*Provided entries*.
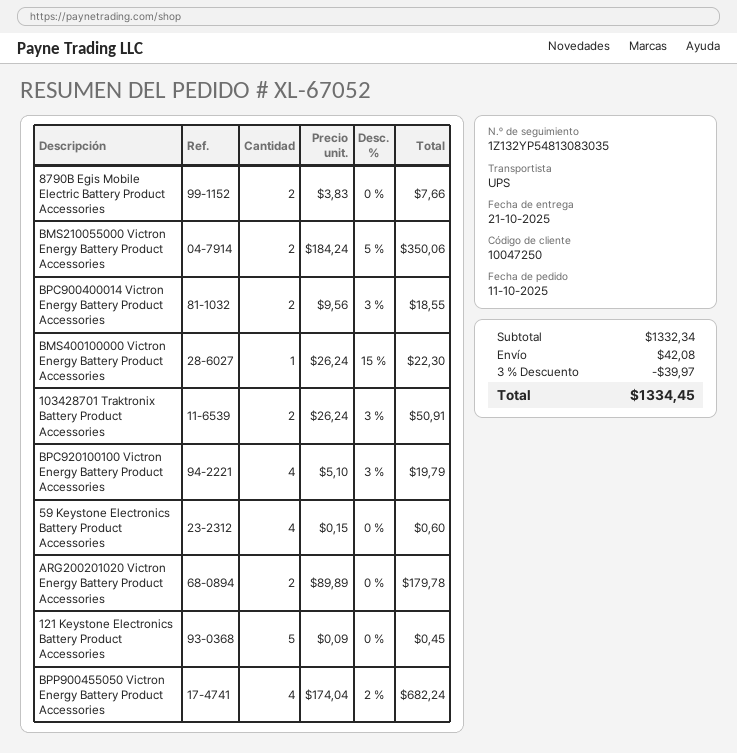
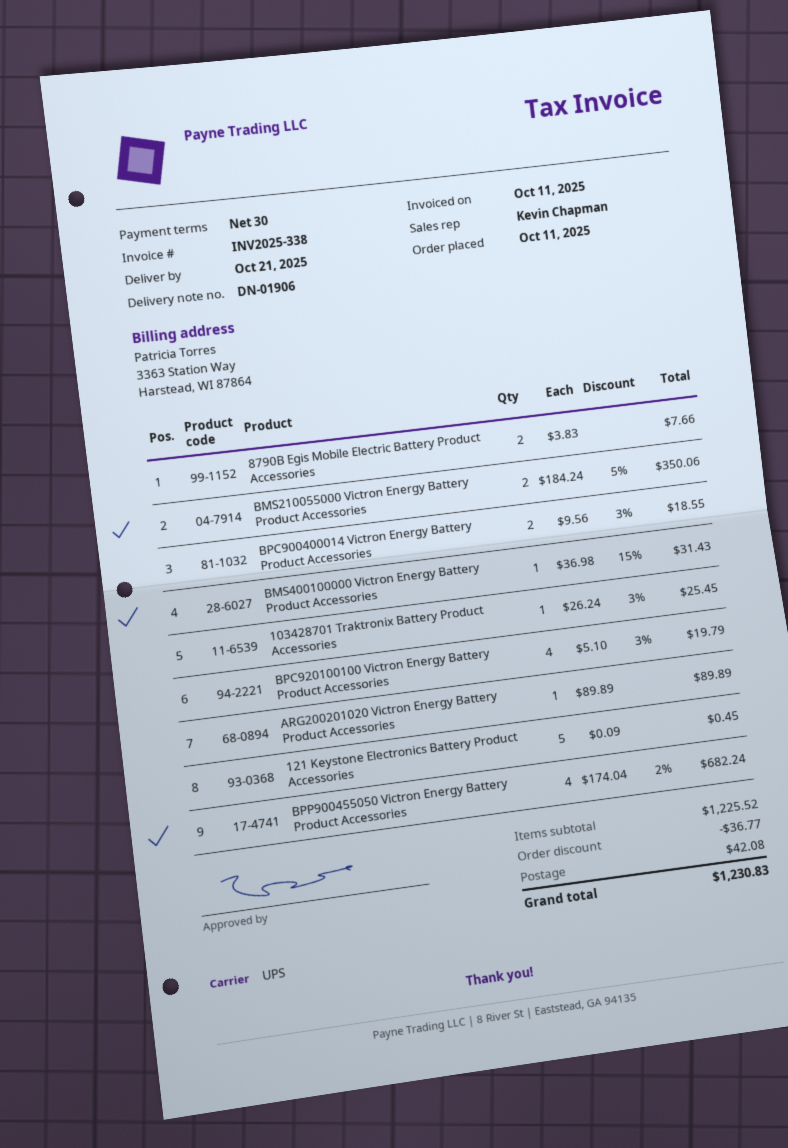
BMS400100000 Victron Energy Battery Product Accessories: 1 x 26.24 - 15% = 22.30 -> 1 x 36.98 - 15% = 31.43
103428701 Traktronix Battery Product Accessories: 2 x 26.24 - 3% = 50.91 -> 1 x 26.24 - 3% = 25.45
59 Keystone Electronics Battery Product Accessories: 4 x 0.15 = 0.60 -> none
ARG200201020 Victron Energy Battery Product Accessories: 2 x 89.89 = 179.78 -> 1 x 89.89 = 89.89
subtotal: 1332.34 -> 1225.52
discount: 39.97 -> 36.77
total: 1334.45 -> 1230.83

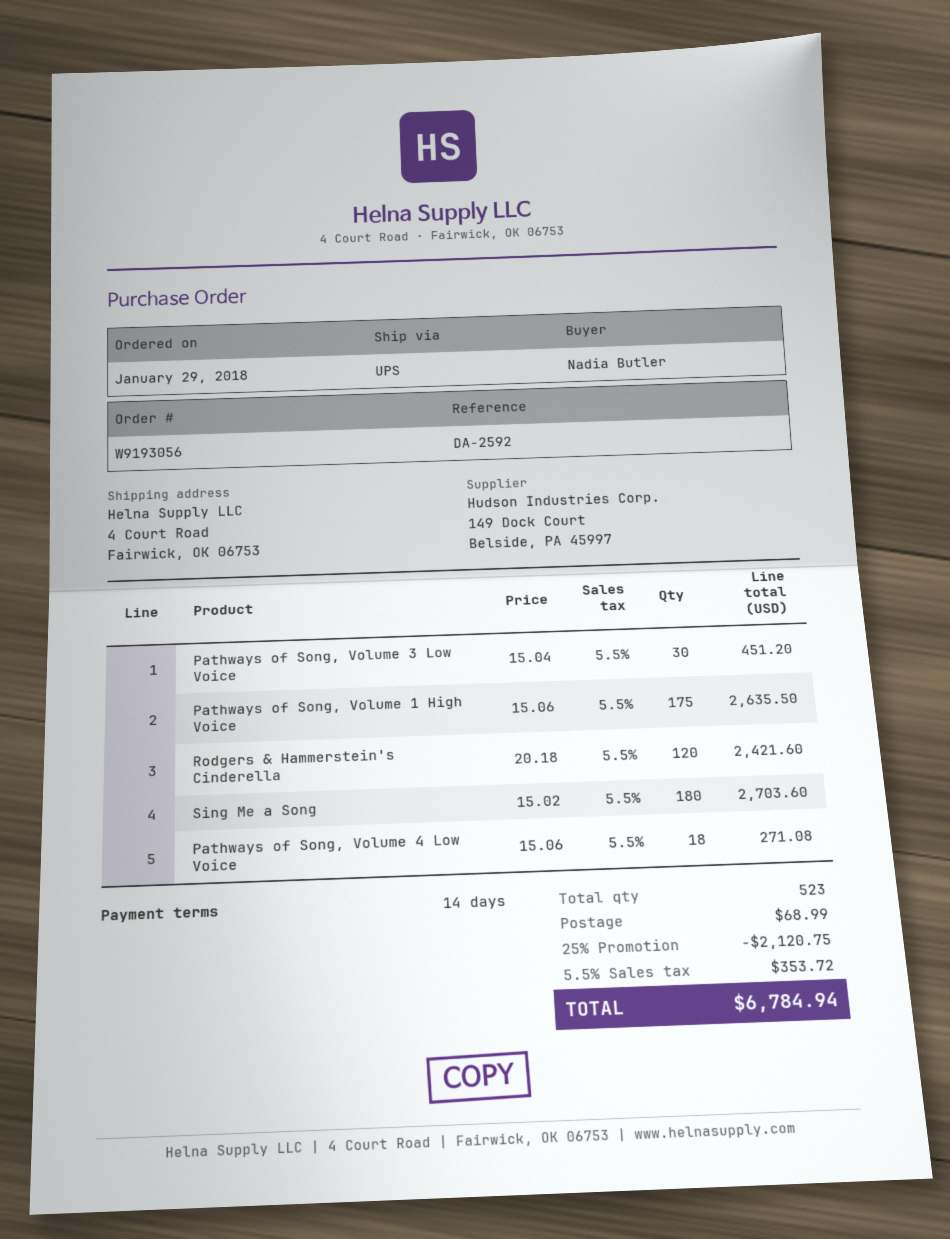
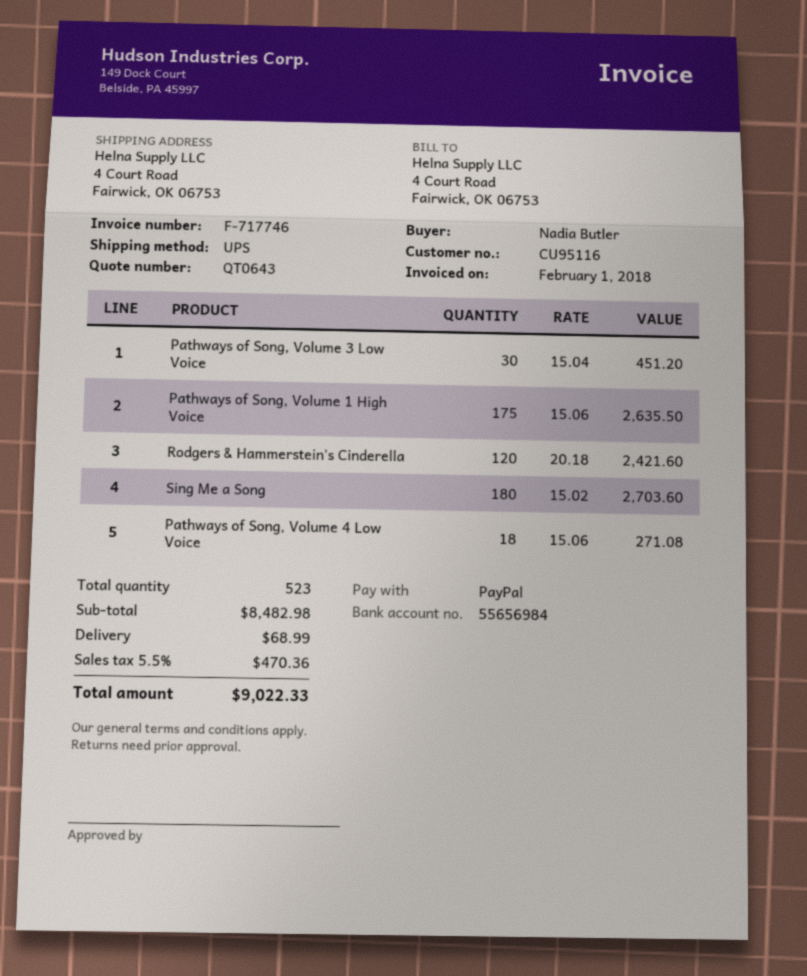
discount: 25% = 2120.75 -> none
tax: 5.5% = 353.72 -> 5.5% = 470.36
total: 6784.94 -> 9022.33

*What is expected*.
Write out all the entries precisely as given, omitting each image.

*Output below*.
BMS400100000 Victron Energy Battery Product Accessories: 1 x 26.24 - 15% = 22.30 -> 1 x 36.98 - 15% = 31.43
103428701 Traktronix Battery Product Accessories: 2 x 26.24 - 3% = 50.91 -> 1 x 26.24 - 3% = 25.45
59 Keystone Electronics Battery Product Accessories: 4 x 0.15 = 0.60 -> none
ARG200201020 Victron Energy Battery Product Accessories: 2 x 89.89 = 179.78 -> 1 x 89.89 = 89.89
subtotal: 1332.34 -> 1225.52
discount: 39.97 -> 36.77
total: 1334.45 -> 1230.83

discount: 25% = 2120.75 -> none
tax: 5.5% = 353.72 -> 5.5% = 470.36
total: 6784.94 -> 9022.33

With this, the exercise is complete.